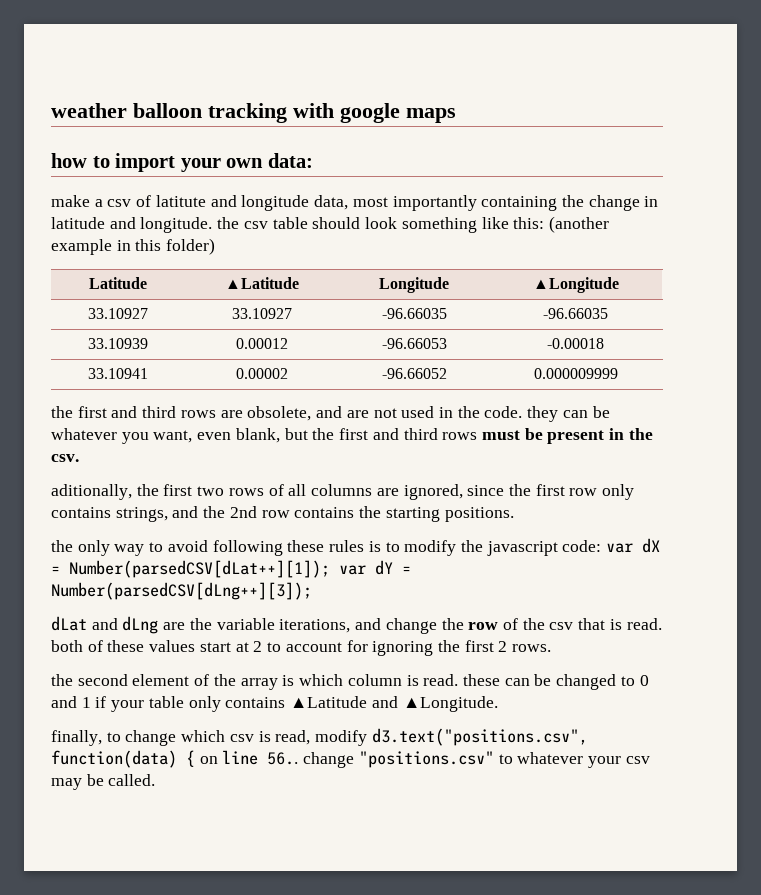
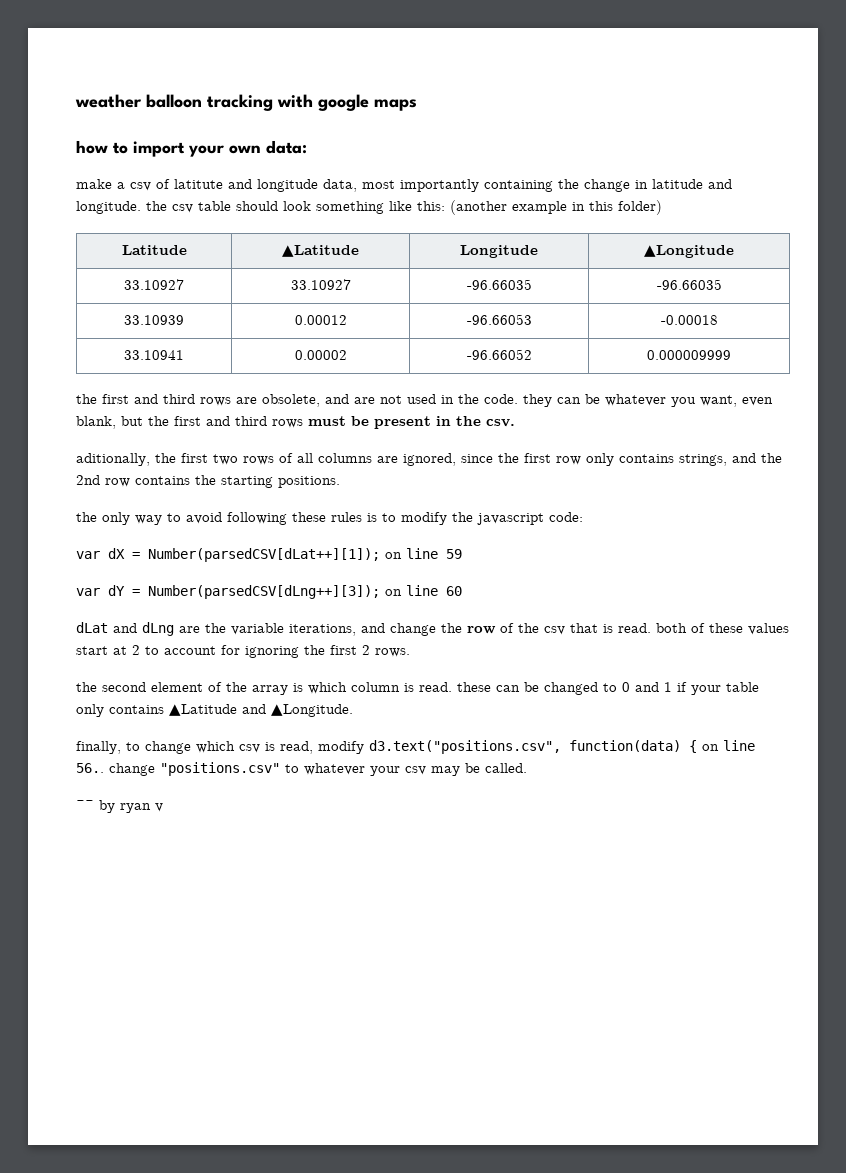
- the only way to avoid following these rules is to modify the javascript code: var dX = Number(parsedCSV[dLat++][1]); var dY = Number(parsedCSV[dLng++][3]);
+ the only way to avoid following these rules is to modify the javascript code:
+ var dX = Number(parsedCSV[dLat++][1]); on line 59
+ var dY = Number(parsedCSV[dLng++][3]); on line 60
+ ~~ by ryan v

· · ·

- _THE TASK_
The pictures are not wanted, but every line of the listing should be duplicated exactly.

- _FINAL ANSWER_
- the only way to avoid following these rules is to modify the javascript code: var dX = Number(parsedCSV[dLat++][1]); var dY = Number(parsedCSV[dLng++][3]);
+ the only way to avoid following these rules is to modify the javascript code:
+ var dX = Number(parsedCSV[dLat++][1]); on line 59
+ var dY = Number(parsedCSV[dLng++][3]); on line 60
+ ~~ by ryan v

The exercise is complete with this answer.